● WHAT YOU HAVE TO DO:
Which lines hold the word "embed"? Copy each of them from the material.

● RECORDS SUPPLIED:
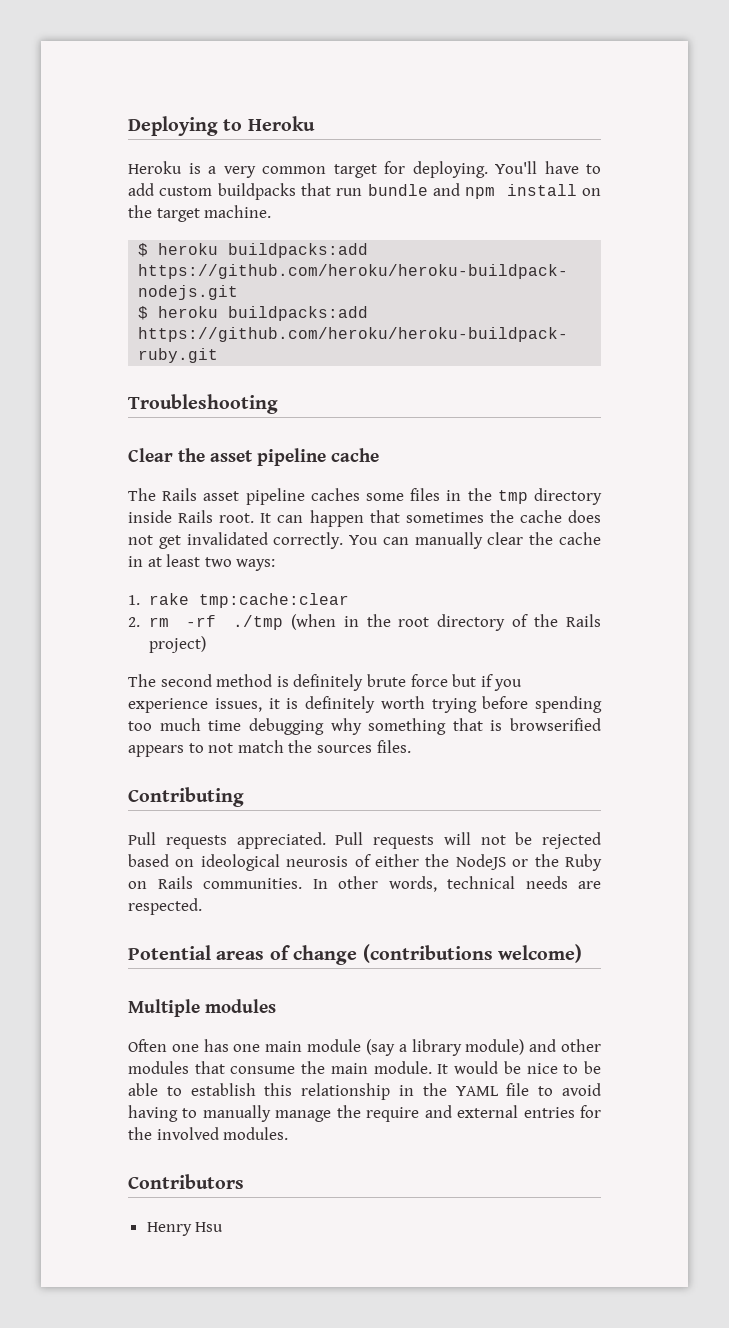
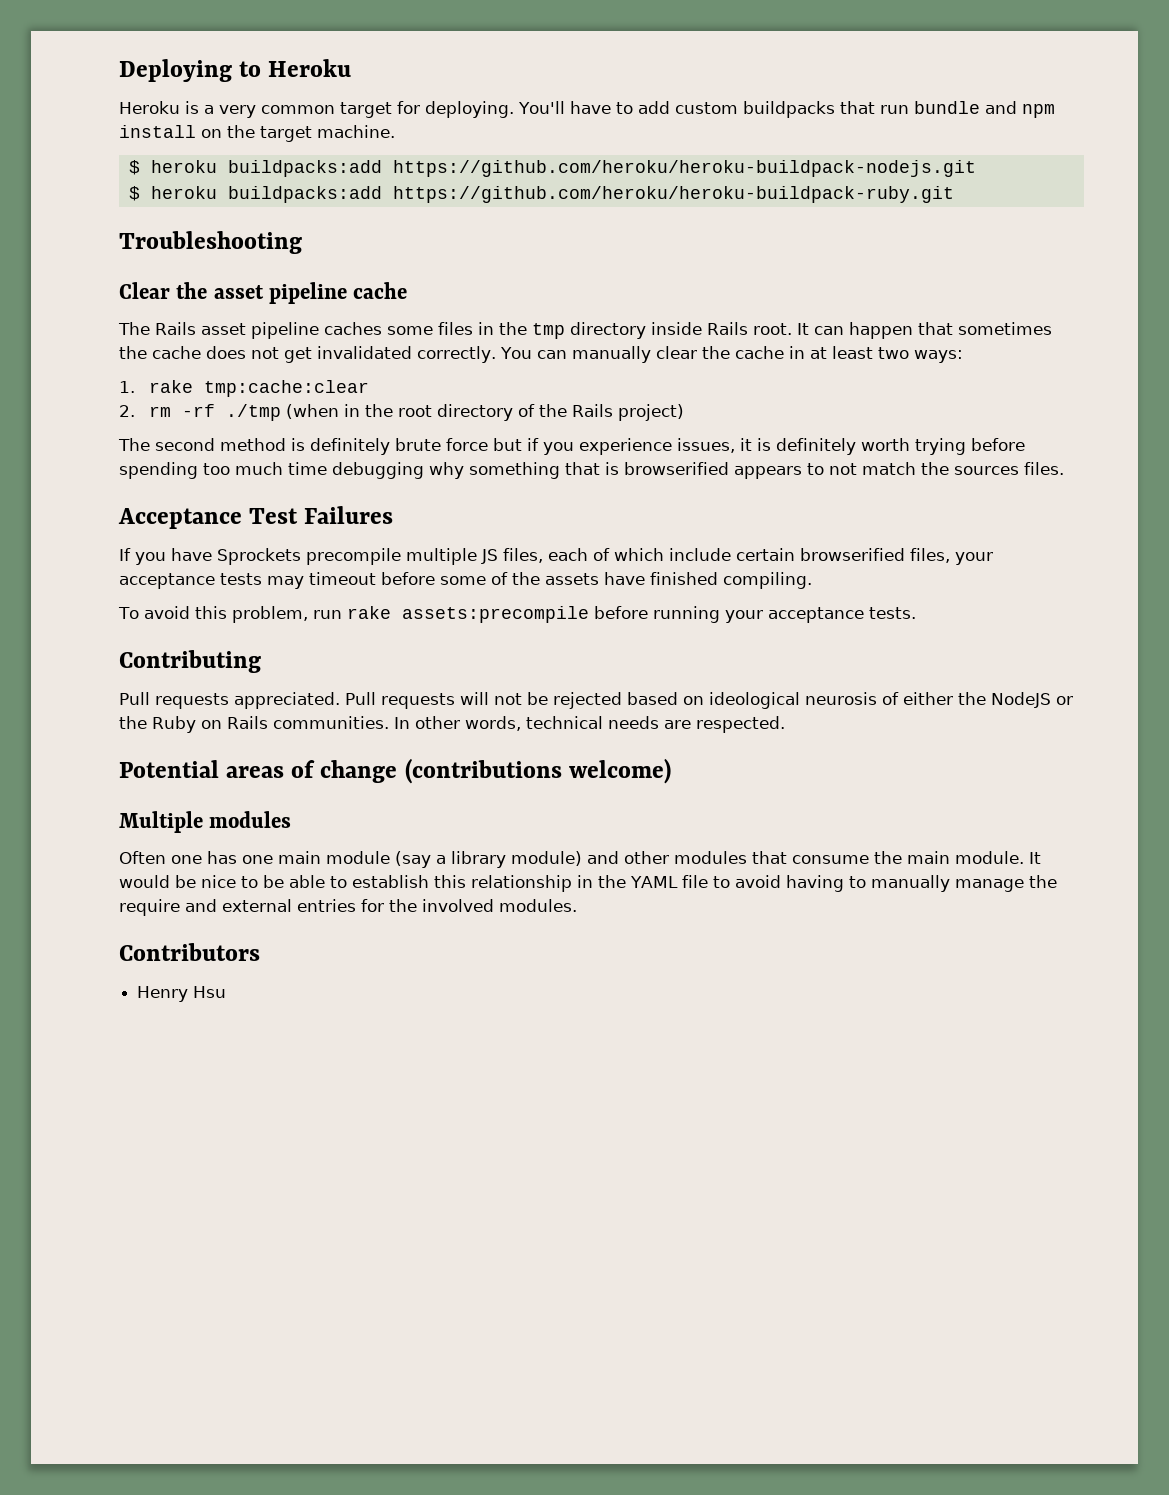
+ Acceptance Test Failures
+ If you have Sprockets precompile multiple JS files, each of which include certain browserified files, your acceptance tests may timeout before some of the assets have finished compiling.
+ To avoid this problem, run rake assets:precompile before running your acceptance tests.

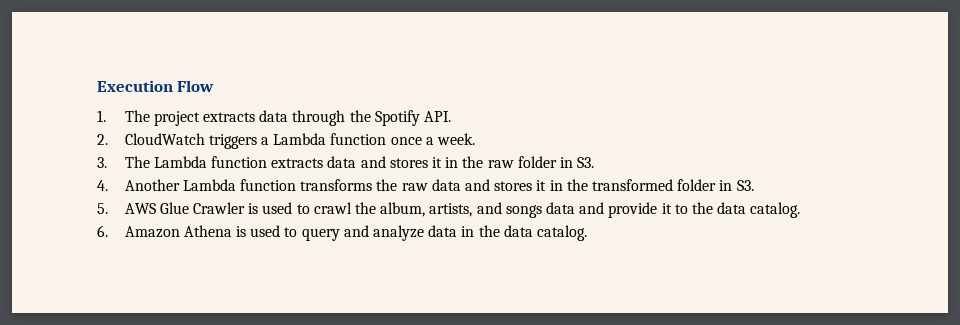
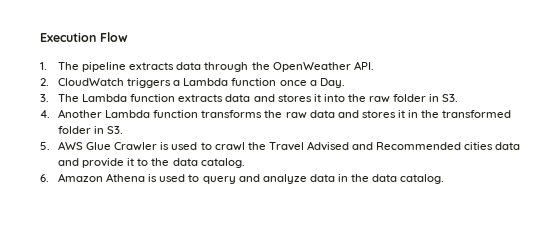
- 1. The project extracts data through the Spotify API.
+ 1. The pipeline extracts data through the OpenWeather API.
- 2. CloudWatch triggers a Lambda function once a week.
+ 2. CloudWatch triggers a Lambda function once a Day.
- 3. The Lambda function extracts data and stores it in the raw folder in S3.
+ 3. The Lambda function extracts data and stores it into the raw folder in S3.
- 5. AWS Glue Crawler is used to crawl the album, artists, and songs data and provide it to the data catalog.
+ 5. AWS Glue Crawler is used to crawl the Travel Advised and Recommended cities data and provide it to the data catalog.

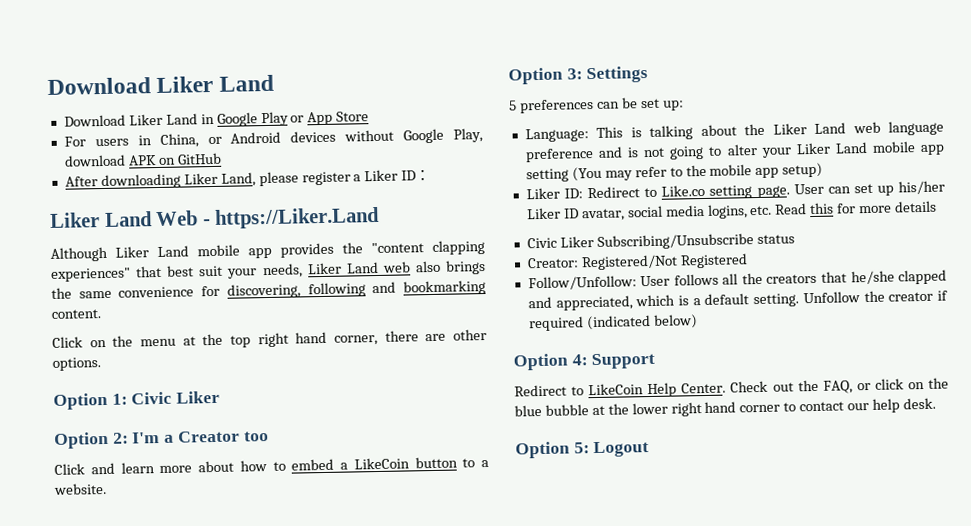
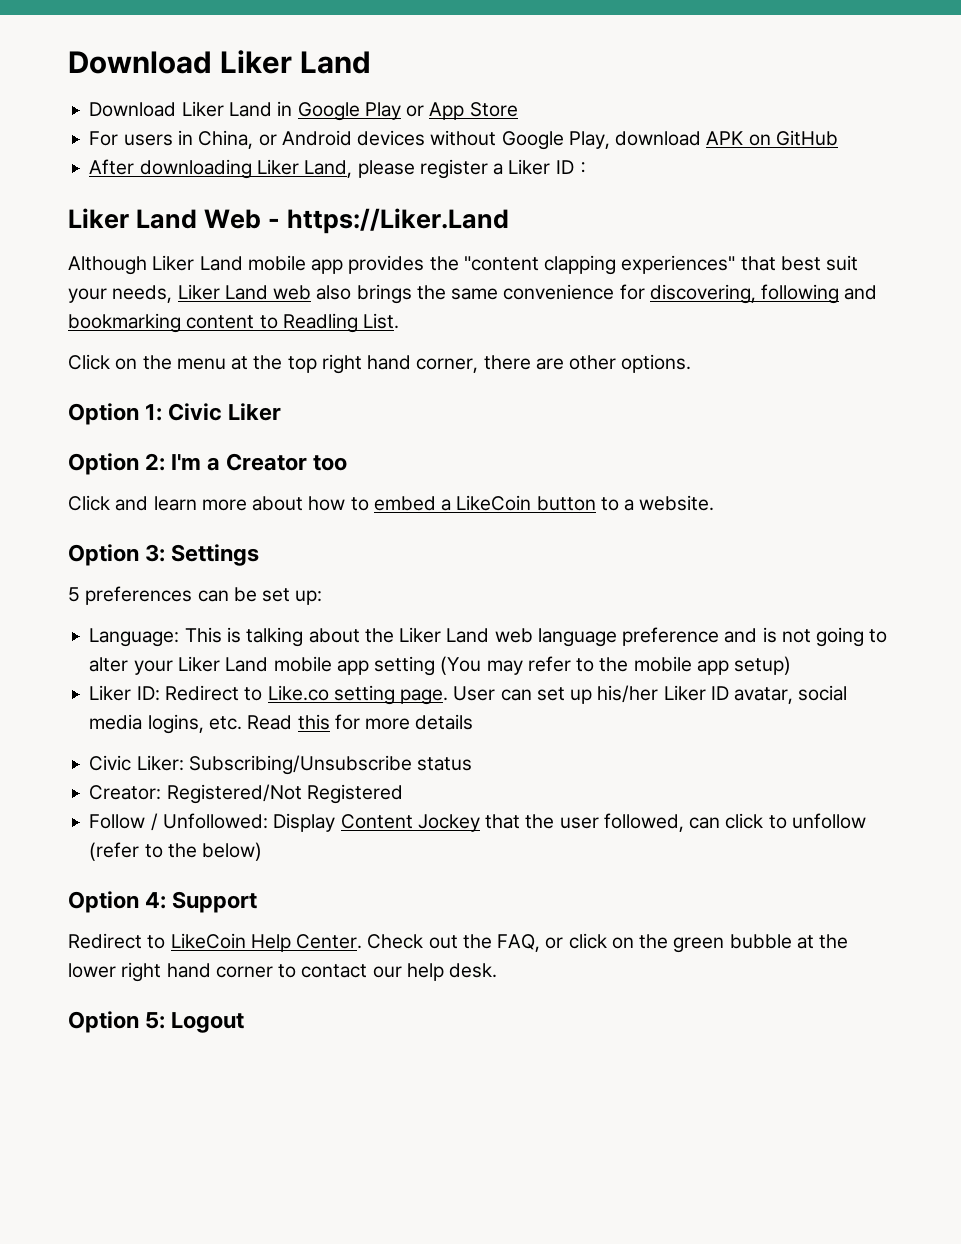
- Although Liker Land mobile app provides the "content clapping experiences" that best suit your needs, Liker Land web also brings the same convenience for discovering, following and bookmarking content.
+ Although Liker Land mobile app provides the "content clapping experiences" that best suit your needs, Liker Land web also brings the same convenience for discovering, following and bookmarking content to Readling List.
- Civic Liker Subscribing/Unsubscribe status
+ Civic Liker: Subscribing/Unsubscribe status
- Follow/Unfollow: User follows all the creators that he/she clapped and appreciated, which is a default setting. Unfollow the creator if required (indicated below)
+ Follow / Unfollowed: Display Content Jockey that the user followed, can click to unfollow (refer to the below)
- Check out the FAQ, or click on the blue bubble at the lower right hand corner to contact our help desk.
+ Check out the FAQ, or click on the green bubble at the lower right hand corner to contact our help desk.

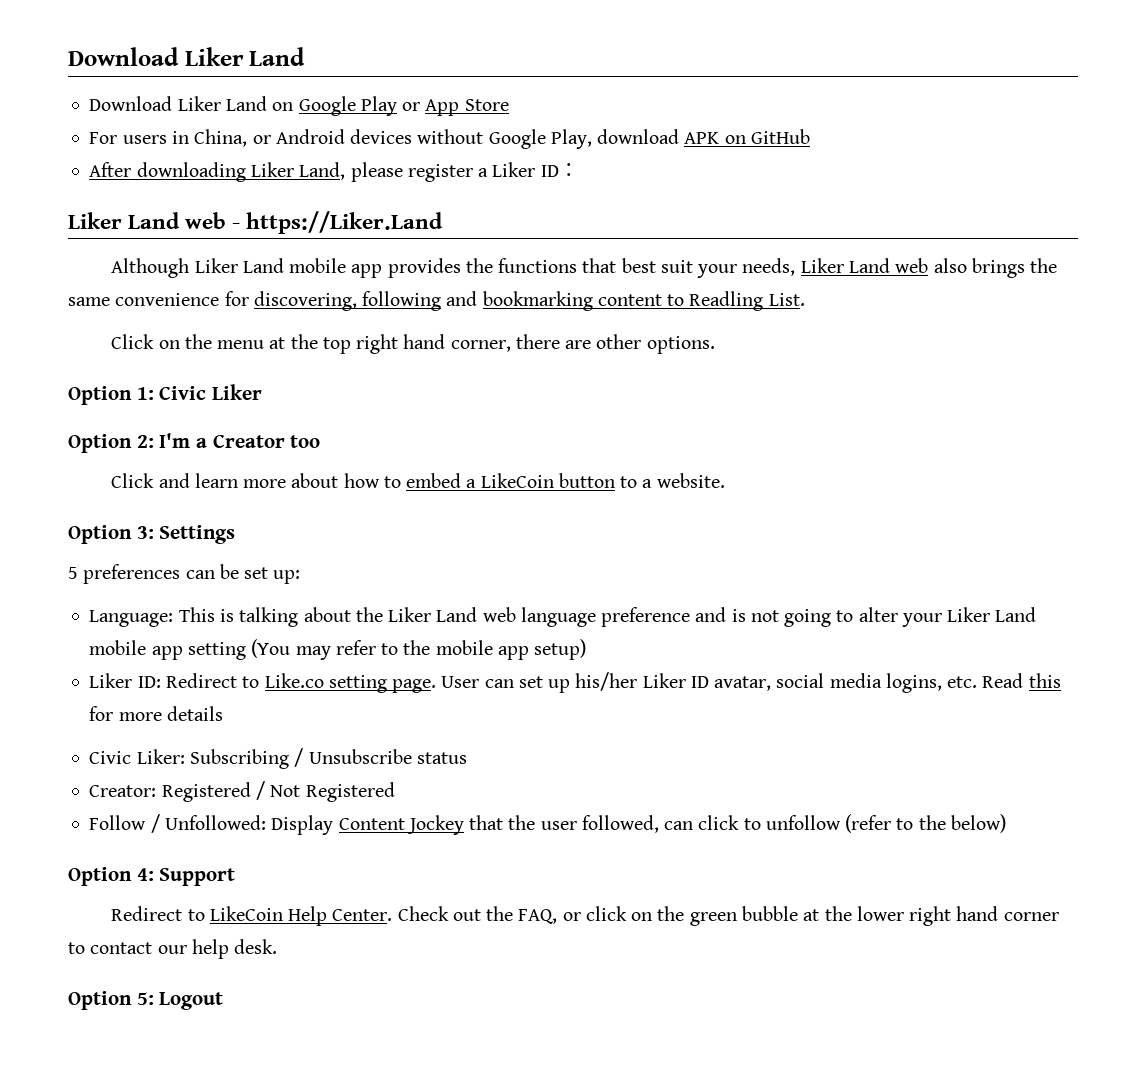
- Download Liker Land in Google Play or App Store
+ Download Liker Land on Google Play or App Store
- Liker Land Web - https://Liker.Land
+ Liker Land web - https://Liker.Land
- Although Liker Land mobile app provides the "content clapping experiences" that best suit your needs, Liker Land web also brings the same convenience for discovering, following and bookmarking content to Readling List.
+ Although Liker Land mobile app provides the functions that best suit your needs, Liker Land web also brings the same convenience for discovering, following and bookmarking content to Readling List.
- Civic Liker: Subscribing/Unsubscribe status
+ Civic Liker: Subscribing / Unsubscribe status
- Creator: Registered/Not Registered
+ Creator: Registered / Not Registered

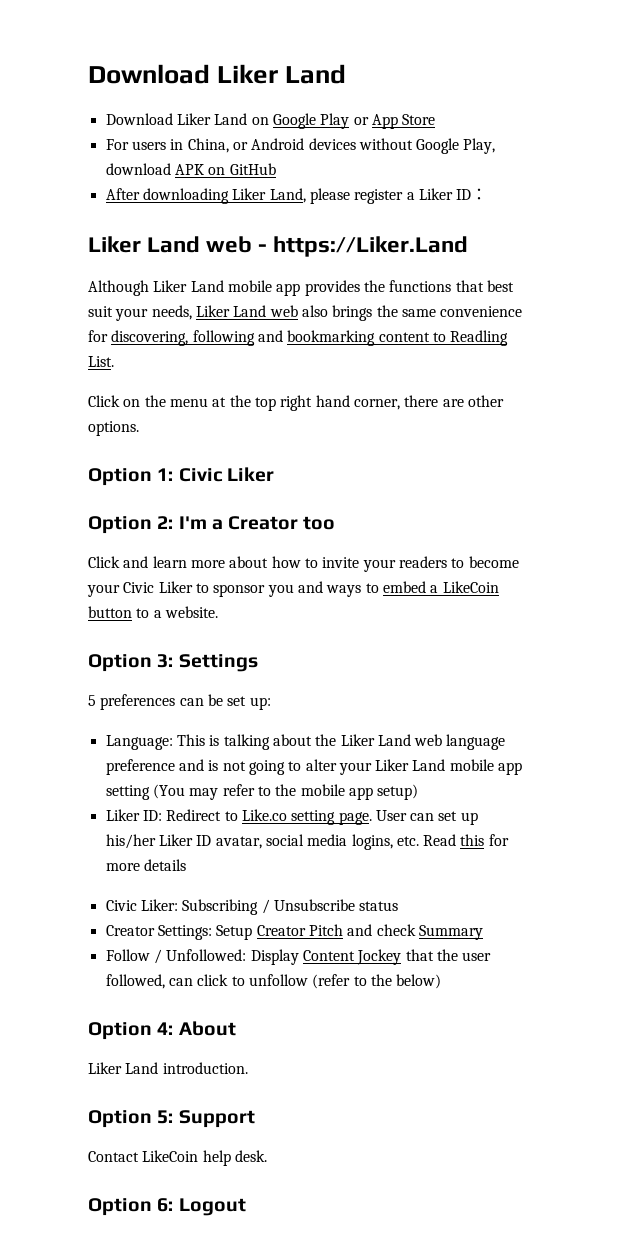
- Click and learn more about how to embed a LikeCoin button to a website.
+ Click and learn more about how to invite your readers to become your Civic Liker to sponsor you and ways to embed a LikeCoin button to a website.
- Creator: Registered / Not Registered
+ Creator Settings: Setup Creator Pitch and check Summary
- Option 4: Support
- Redirect to LikeCoin Help Center. Check out the FAQ, or click on the green bubble at the lower right hand corner to contact our help desk.
+ Option 4: About
+ Liker Land introduction.
+ Option 5: Support
+ Contact LikeCoin help desk.
- Option 5: Logout
+ Option 6: Logout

● EXPECTED ANSWER:
- Click and learn more about how to embed a LikeCoin button to a website.
+ Click and learn more about how to invite your readers to become your Civic Liker to sponsor you and ways to embed a LikeCoin button to a website.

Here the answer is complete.